Seeing the world in Black and White is the main struggle for everyone at the beginning but like with everything else, it can be learned and practiced with a simple understanding of how colors are translated into BW. The human eye can distinguish approximately 500 shades of gray (some are limited to 50 but that’s another story!), on the other hand, the scope of colors is almost unlimited.

Why are some colors identical when turned into BW?

Imagine a bus with only 50 seats (and no stand-up space) that has to carry 200 hundred peoples at the same time. If they all want to get in, some people will have to share the same seat. That’s the same thing with colors turned into BW, there are too many to fit into the 500 shades of gray so they must be compressed to all fit in the bus. To put this into an image, I’ve turned the 6 basic colors into gray so you can see how they translated in BW.

We can see that some share the same seat. Look at the yellow and orange, they are identical so forget the sunset pictures ;) Another interesting comparison is the red and green: they are almost identical which makes pictures of poppy field look like a muddy gray landscape…how disappointing!

Picture by Friederike Hiepko

Does that mean that I can’t take a good BW picture of a poppy field?

Hopefully not! There are solutions to change the way BW film responds to colors. For this, you will have to rely on coloured filters. Let me briefly introduce each of them:

Yellow filter: The classic among black and white photographers. Blue skies are darkened which helps to increase the separation with the clouds. Other colors like green, red, orange and yellow will appear brighter.

Orange filter: It comes right after the yellow in terms of strength. Blues will become even darker for a more dramatic effect. Most warm colors will also show brighter than greens.

Red filter: This one is the strongest. Red will turn into white and foliage appear very dark. If you want your poppy flowers to pop out that’s the one but pay attention to the background. We can see at the horizon the light green turned also into white. It works best with darker shades of green like in the foreground.

Green filter: The opposite of the previous one. Red will turn darker and green brighter. It’s not very popular because of its limited span of action but it can give very interesting effect when used on the correct scene.

Blue Filter: Another uncommon filter but if you want to brighten blues it’s the one! Warm colors will be darkened and red turned into black which can help to separate elements in a mixed colored scene. It also increases fog and haze which can help to emphasize a moody landscape.

One important thing about using filters is that they all reduce the amount of light by 1 or more stop. So you must compensate this loss of light when exposing. It varies depending on the filter so refer to the manufacturer’s product information.

Now that we know how to manipulate each color, the other element to consider when shooting BW film is contrast.

Depending on which style you are going for, contrast will play a major role. There are no colors to define the mood of your image so the type of light is probably the most important element to create the ambiance you want to achieve. Direct sunlight can be a nightmare for color photographers, but not in BW. If you want to shoot street photography, for example, it’s exactly what you are looking for as it will create contrast and harsh edges in your image. It will help to detach the subject from its environment and re-enforce your composition.

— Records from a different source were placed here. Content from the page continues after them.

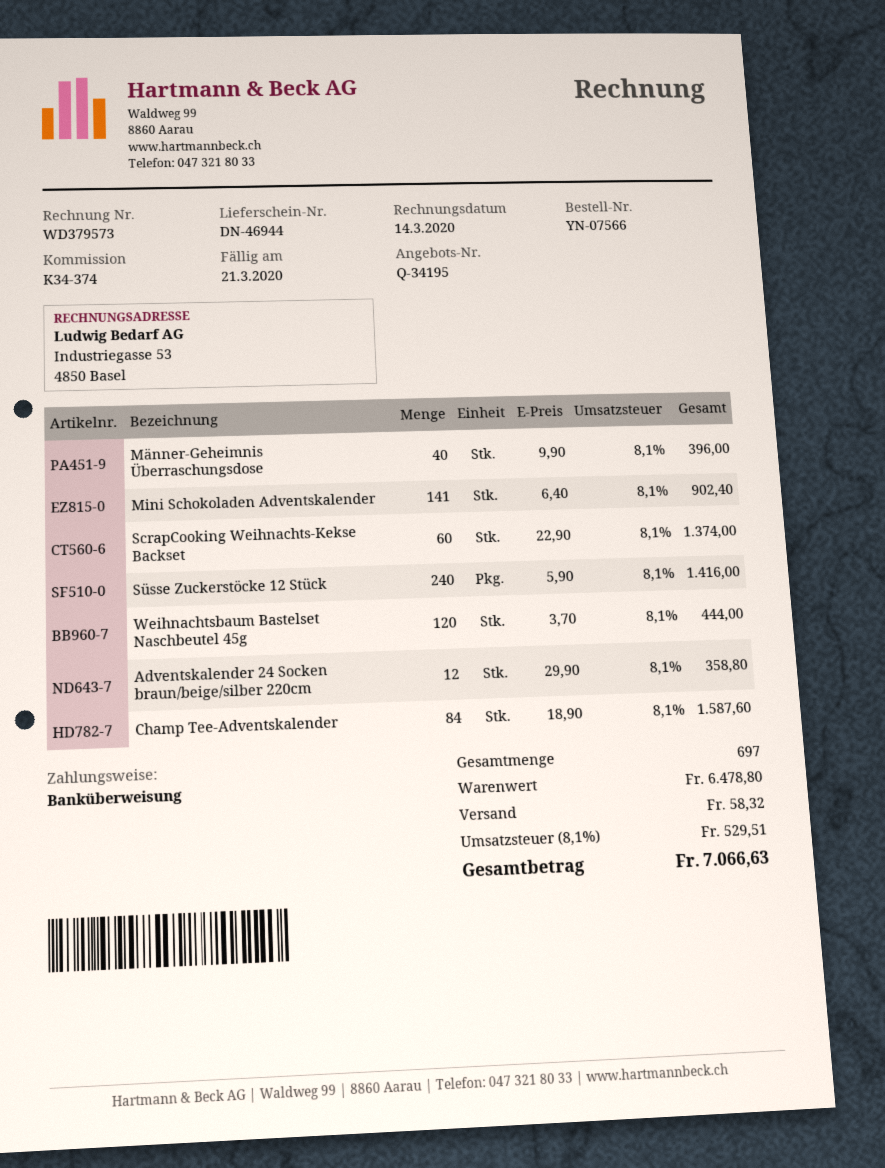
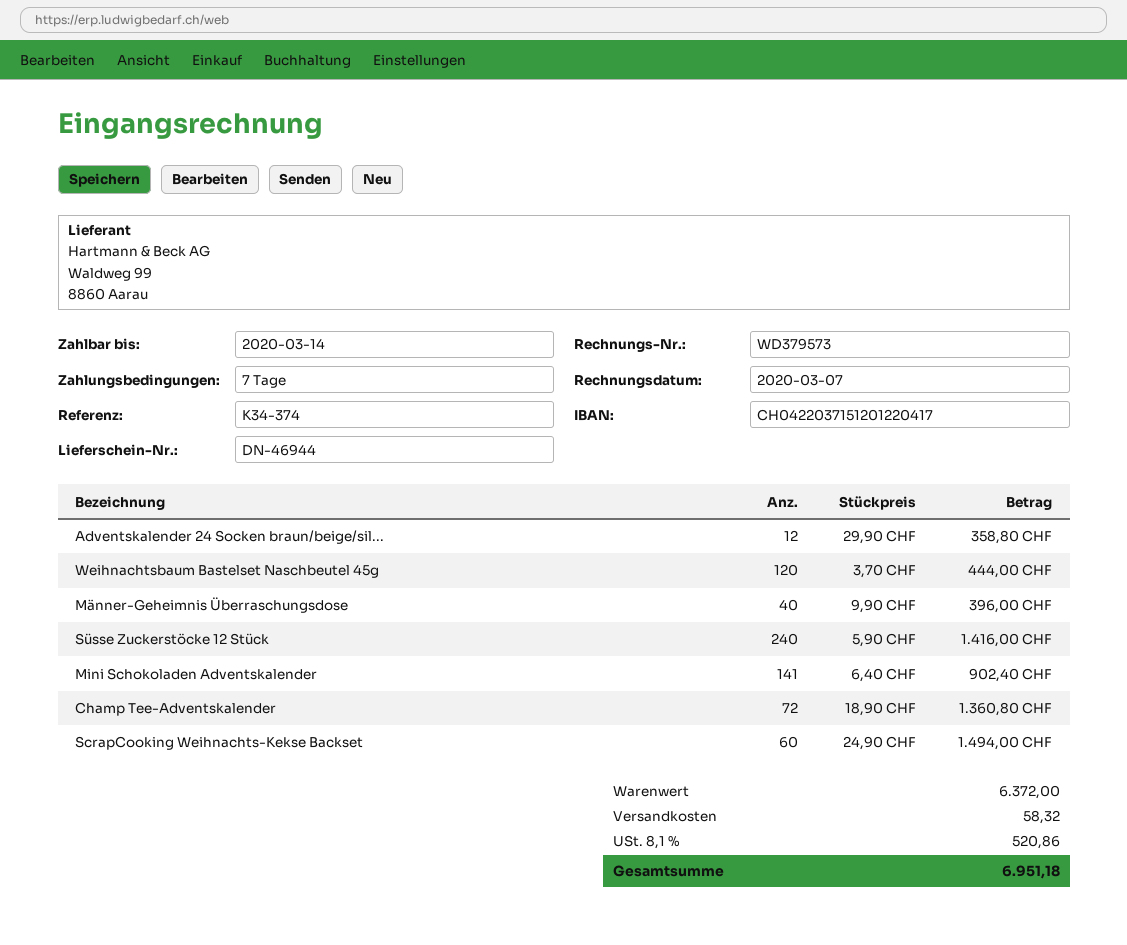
invoice date: 2020-03-14 -> 2020-03-07
due date: 2020-03-21 -> 2020-03-14
ScrapCooking Weihnachts-Kekse Backset: 60 x 22.90 = 1374.00 -> 60 x 24.90 = 1494.00
Champ Tee-Adventskalender: 84 x 18.90 = 1587.60 -> 72 x 18.90 = 1360.80
subtotal: 6478.80 -> 6372.00
tax: 8.1% = 529.51 -> 8.1% = 520.86
total: 7066.63 -> 6951.18

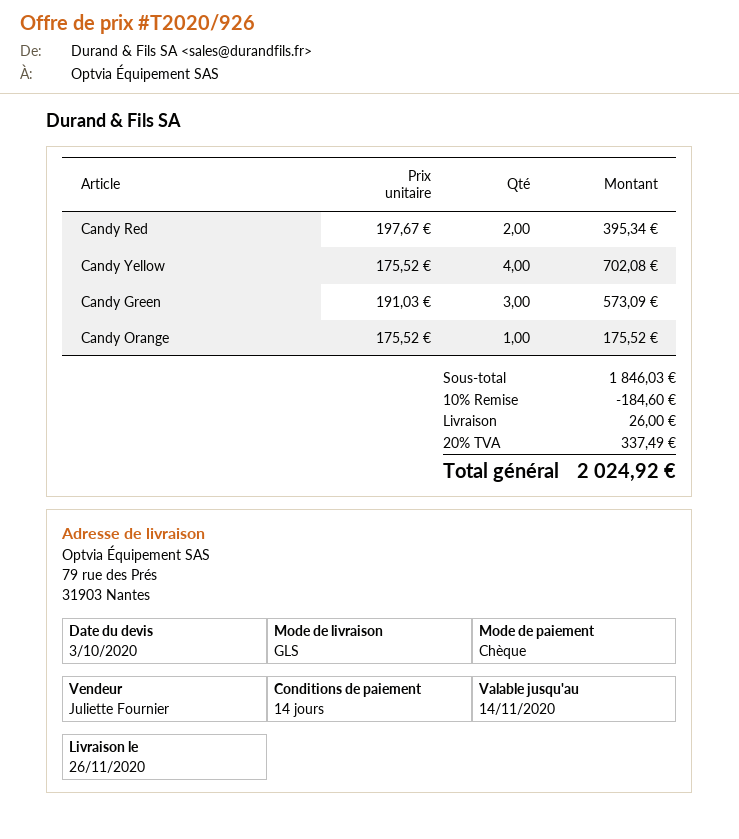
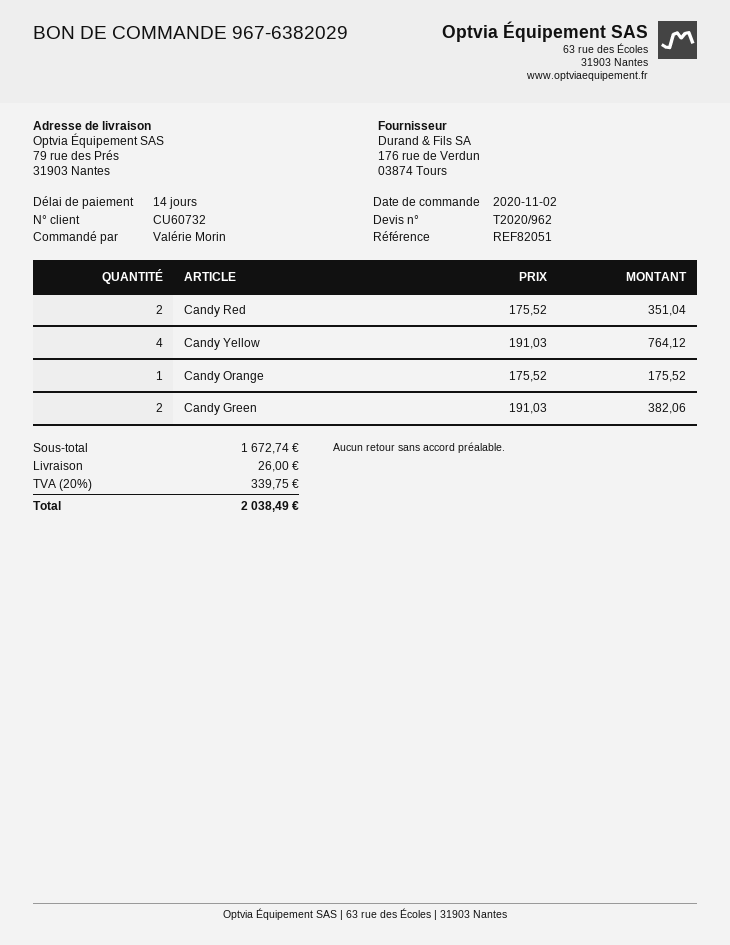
quote number: T2020/926 -> T2020/962
Candy Red: 2 x 197.67 = 395.34 -> 2 x 175.52 = 351.04
Candy Yellow: 4 x 175.52 = 702.08 -> 4 x 191.03 = 764.12
Candy Green: 3 x 191.03 = 573.09 -> 2 x 191.03 = 382.06
subtotal: 1846.03 -> 1672.74
discount: 10% = 184.60 -> none
tax: 20% = 337.49 -> 20% = 339.75
total: 2024.92 -> 2038.49

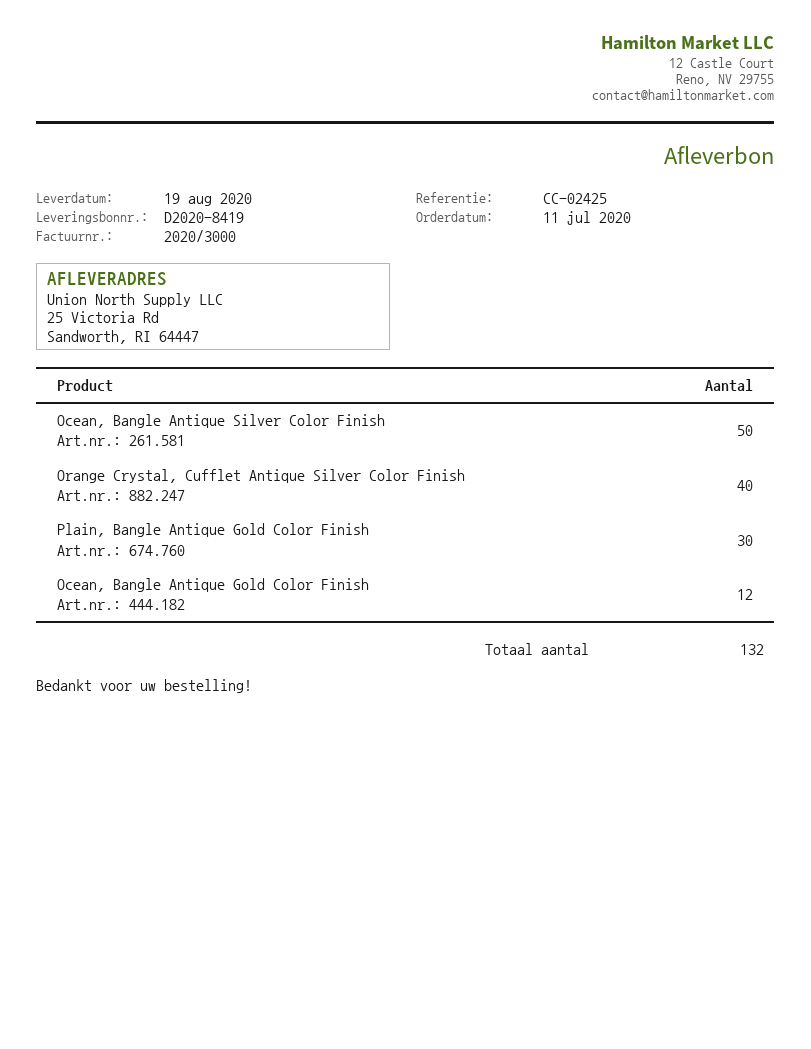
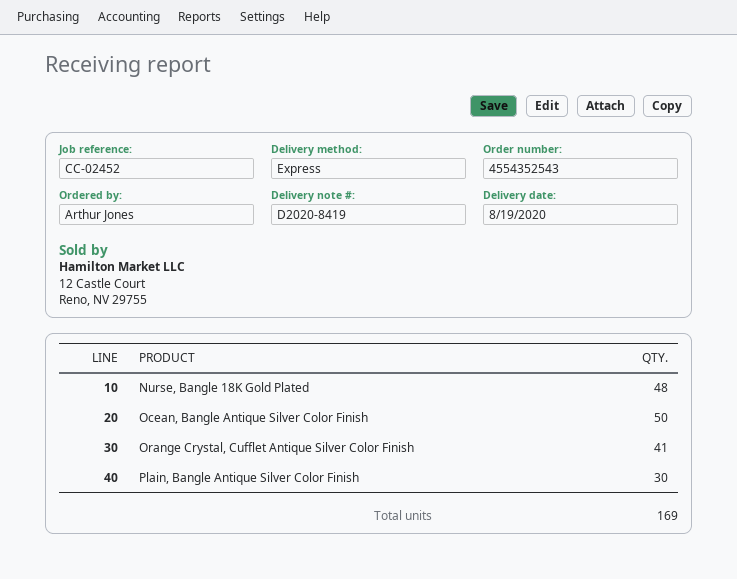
reference: CC-02425 -> CC-02452
Orange Crystal, Cufflet Antique Silver Color Finish: 40 -> 41
Plain, Bangle Antique Gold Color Finish: 30 -> none
Ocean, Bangle Antique Gold Color Finish: 12 -> none
Nurse, Bangle 18K Gold Plated: none -> 48
Plain, Bangle Antique Silver Color Finish: none -> 30
total quantity: 132 -> 169

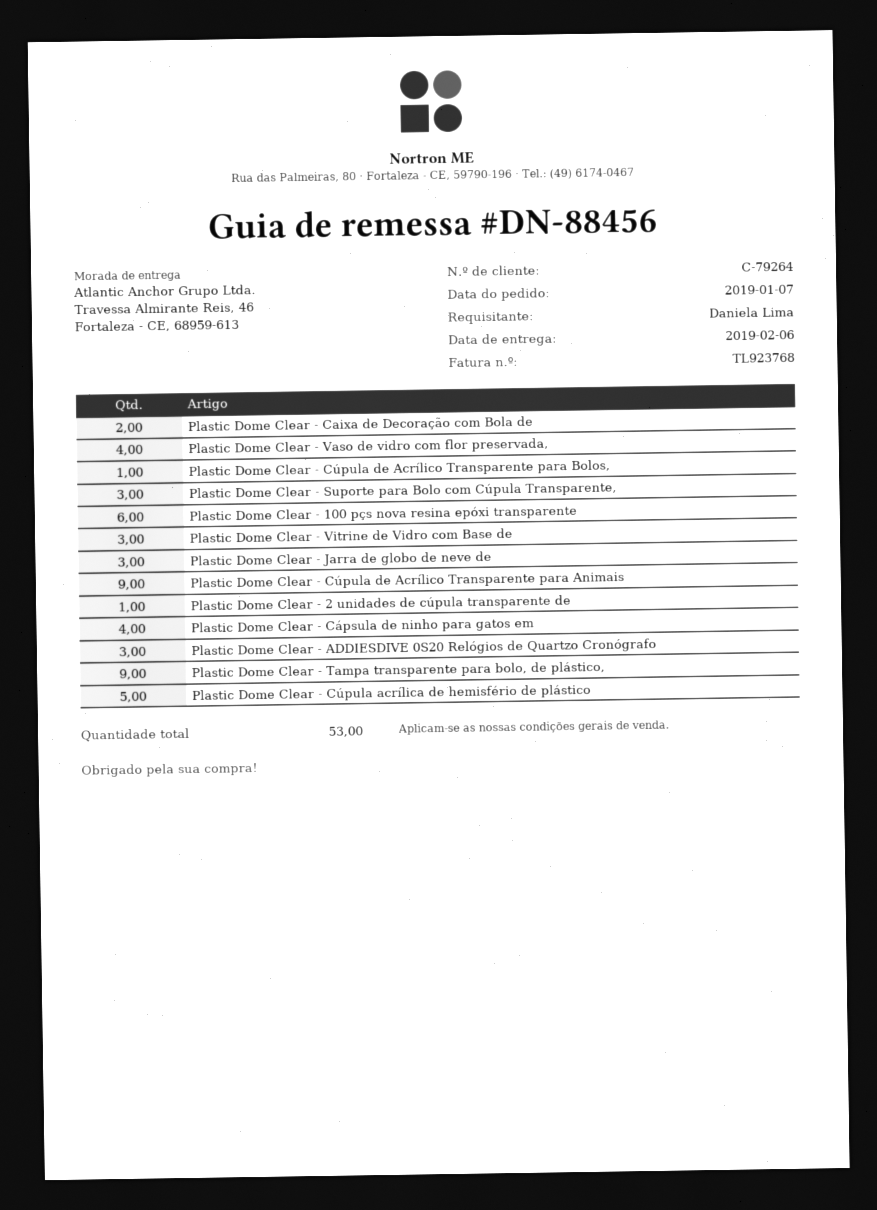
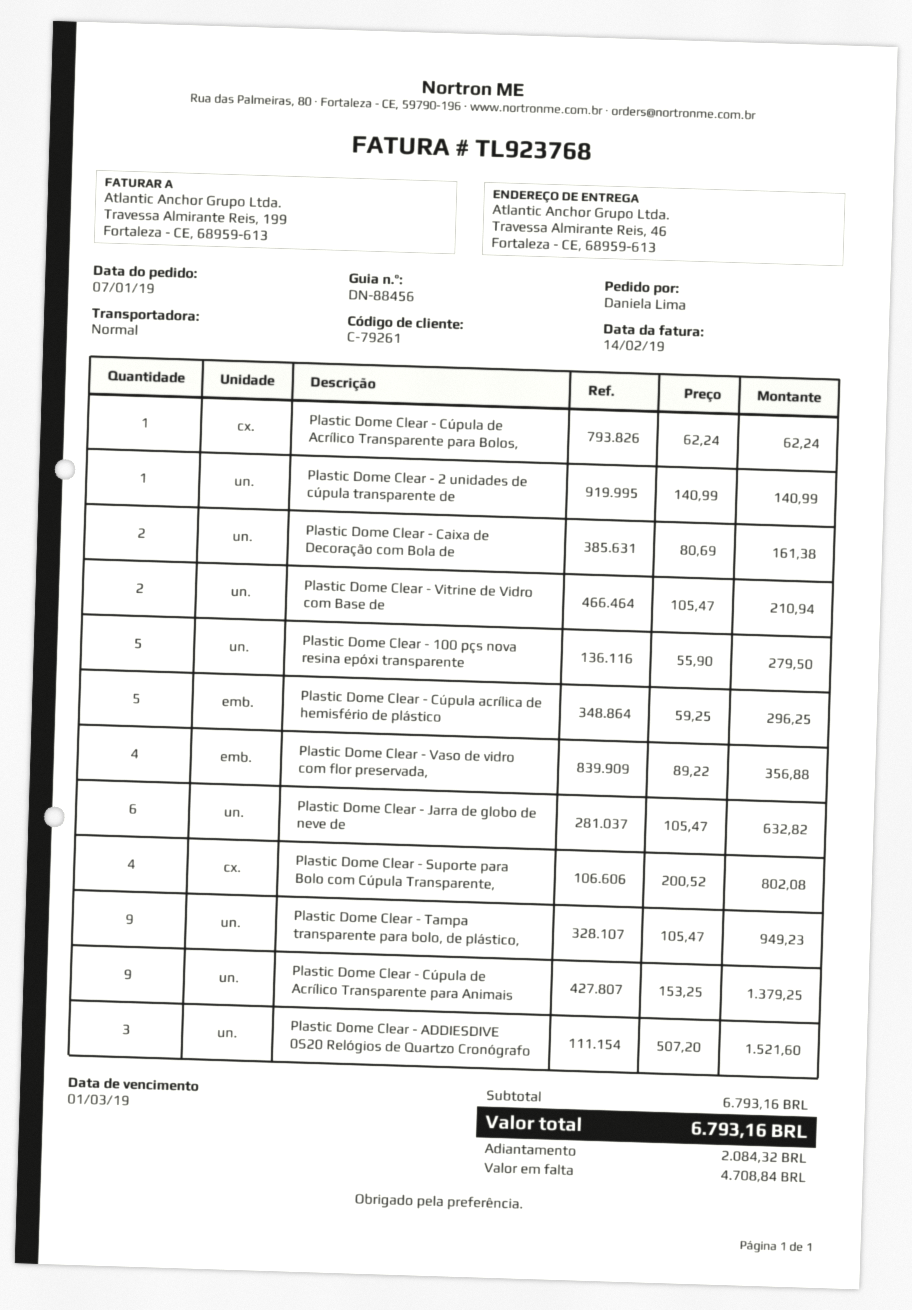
customer number: C-79264 -> C-79261
Plastic Dome Clear - Suporte para Bolo com Cúpula Transparente,: 3 -> 4
Plastic Dome Clear - 100 pçs nova resina epóxi transparente: 6 -> 5
Plastic Dome Clear - Vitrine de Vidro com Base de: 3 -> 2
Plastic Dome Clear - Jarra de globo de neve de: 3 -> 6
Plastic Dome Clear - Cápsula de ninho para gatos em: 4 -> none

If you prefer a softer ambiance, look for an atmosphere with low contrast. Cloudy or foggy days are perfect for this type of images. The light is evenly distributed which result in a mellower ambiance. It’s also the ideal situation to shoot female portraits as it makes skin looks softer and more pleasing.

Another crucial element that affects contrast, is the type of film you shoot with. All BW films don’t react the same way and it’s important that you choose the proper one based on what you are looking for. This is really a matter of personal tastes and there is no right or wrong film here, just the one you like. If I want to go for a contrasty image, Ilford HP5 or Kodak Tri-X are my go to film. If I prefer a softer image, Fomapan 200 or 400 is the one I prefer.

“There are so many films, which one is the best?”

Choosing film can be overwhelming when beginning so if you are not sure about which one you should use, check out the “Film Dating” quiz I have created. It helps to find the right film for you in just a few clicks.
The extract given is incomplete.